Payouts from Japanese domestic and foreign insurance companies for damage to dwellings from the earthquake that struck the Kumamoto region of Kyushu, Japan in April have already passed $1.13 billion and are expected to rise much further.
The figure released by the General Insurance Association of Japan (GIAJ) makes the Kumamoto earthquakes the second largest insurance payout from a quake in Japanese history, after the 2011 Tohoku quake.
The General Insurance Association of Japan (GIAJ) reports that 171,942 claims enquiries were filed from the twin earthquakes that struck the region. Of those 84,422 became cases that have been settled and 76,580 insurance claim payments made, totaling JPY 123.4 billion, which is roughly US$1.13 billion.
That suggests that there are a significant number of additional enquiries to be settled, on which additional claims payments could be made which might take the final tally for earthquake damage to dwellings much higher.
Being “Earthquake Insurance on Dwelling Risks” as the GIAJ describes these claims payment figures, it suggest that this does not include any commercial property claims, business interruption, agriculture, infrastructure or other types of property related damages which could also hit insurance and perhaps reinsurance capital providers.
Also today, some of Japan’s largest insurers revealed their estimates for losses, with Tokio Marine Holdings estimating around JPY 5 billion, MS&AD Insurance Group Holdings JPY 12 billion and Sompo Japan Nipponkoa Holdings JPY 2 billion. That JPY 19 billion converts to over US$172 million.

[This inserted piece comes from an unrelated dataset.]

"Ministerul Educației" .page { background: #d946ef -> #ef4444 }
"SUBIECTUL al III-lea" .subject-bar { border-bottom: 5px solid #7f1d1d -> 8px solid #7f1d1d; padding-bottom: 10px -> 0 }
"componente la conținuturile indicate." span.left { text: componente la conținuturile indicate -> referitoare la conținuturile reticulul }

Risk modeller RMS recently put its estimate for the insurance industry loss from the Kumamoto quakes at up to US$1.2 billion, a number that is clearly going to be surpassed when all insurance or reinsurance related losses are taken into account, based on this new information.
Aon Benfield put the insurance and reinsurance loss from the quakes at likely over US$2 billion, while AIR Worldwide said up to US$2.9 billion.
The differences in estimates relates to the different types of coverage estimated for, and a proportion of the dwelling claims are likely to be dealt with by the Japanese government as the reinsurance capital provider of last resort for many homeowners.
The latest figures from the GIAJ demonstrate that the final insurance and reinsurance related loss is likely to be towards the upper end of even the high estimates and that when all commercial, agricultural and business interruption related insured losses are taken into account the final toll could be much higher (especially when considering risks insured or reinsured by the government).
The current insurance payouts made of US$1.13 billion makes the Kumamoto earthquakes a more expensive loss for the insurance and reinsurance industry than 1995’s Kobe quake.
The Kobe quake had been estimated to have cost domestic Japanese insurers around US$3 billion, with a similar amount said to have been paid by international insurance and reinsurance markets and an estimated insurance industry loss of US$6 billion, while the government paid around US$800m for residential earthquake insurance claims.
So the figures from the GIAJ seem likely to cover off the residential claims and the question now is how high the payments by international insurance and reinsurance markets, as well as by domestic insurers, for commercial risks and items such as business interruption may rise to.
For reinsurance and retrocession markets, as well as ILS funds and any sidecars with exposure, it’s going to be the total insurance related loss that matters (excluding government paid claims). It could be some time before we understand the true extent of this loss. While estimates vary due to methodologies and what is included in them it’s important to remember that the industry will likely pay more than these figures suggest.